李伯清还有一个愿望,“如果还有机会,我想正儿八经教一个学生,让他在散打评书上下苦功夫,不要一会儿拍戏一会儿主持,三心二意。我也想把以前的作品整理一下,好的保留下来,不满意的就重新说。这样即使散打评书后继无人,大家以后看到我的这些作品,也总算可以会心一笑。”
采访手记>>>
还是较劲的他注定一生折腾
一直觉得李伯清是一个很较劲的人。当年和家乡人较劲,选择负气离川;后来和无法更上一层楼的自己较劲,就选择了皈依这种最决绝的方式告别舞台。
3年后再见李伯清,精神如昔,人却更瘦,也愈显苍老。修行3年,李伯清看书习字作画独善其身,闲云野鹤的生活其实很让人羡慕。听他说话,话有禅机、慈悲为怀,能让人感觉现在的他,绝不是当初那个坐茶馆都毛躁到不停换地方的李伯清。

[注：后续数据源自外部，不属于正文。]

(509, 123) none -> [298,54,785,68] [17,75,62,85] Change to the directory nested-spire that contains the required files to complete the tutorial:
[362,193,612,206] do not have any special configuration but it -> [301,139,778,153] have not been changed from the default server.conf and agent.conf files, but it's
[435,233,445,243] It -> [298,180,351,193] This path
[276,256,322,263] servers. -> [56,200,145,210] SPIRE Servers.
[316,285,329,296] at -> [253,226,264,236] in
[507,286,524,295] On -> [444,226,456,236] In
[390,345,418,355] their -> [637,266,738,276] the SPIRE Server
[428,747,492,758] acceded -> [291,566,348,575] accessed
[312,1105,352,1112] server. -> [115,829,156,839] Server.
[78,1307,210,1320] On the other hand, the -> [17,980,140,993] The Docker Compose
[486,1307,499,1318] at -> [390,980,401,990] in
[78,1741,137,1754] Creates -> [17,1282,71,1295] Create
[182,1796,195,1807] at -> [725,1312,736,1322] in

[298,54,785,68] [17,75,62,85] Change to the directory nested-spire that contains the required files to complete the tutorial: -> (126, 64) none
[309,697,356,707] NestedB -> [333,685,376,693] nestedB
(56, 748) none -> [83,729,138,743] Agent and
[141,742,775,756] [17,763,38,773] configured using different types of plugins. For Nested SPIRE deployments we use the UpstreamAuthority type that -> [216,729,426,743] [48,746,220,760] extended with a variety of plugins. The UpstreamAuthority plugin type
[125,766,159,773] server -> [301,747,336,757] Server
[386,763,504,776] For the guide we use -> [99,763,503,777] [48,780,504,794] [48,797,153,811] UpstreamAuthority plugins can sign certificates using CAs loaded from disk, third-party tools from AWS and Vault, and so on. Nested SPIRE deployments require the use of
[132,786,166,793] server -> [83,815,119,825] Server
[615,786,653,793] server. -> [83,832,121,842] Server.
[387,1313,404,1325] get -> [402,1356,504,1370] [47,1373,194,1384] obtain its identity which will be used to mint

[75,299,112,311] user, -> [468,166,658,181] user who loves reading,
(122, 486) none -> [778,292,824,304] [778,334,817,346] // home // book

只是,他最爱的方言艺术成为他的死穴,心中有了牵挂,自然无法四大皆空。
这样的李伯清,也许不是最成功的修行者,却是最真性情的成都人的老朋友。正如他自己所言,“个性使然,注定要一辈子折腾”。其实这并没什么不好。率性而为,不必在乎别人的眼光,也许,这也是修行的一种境界。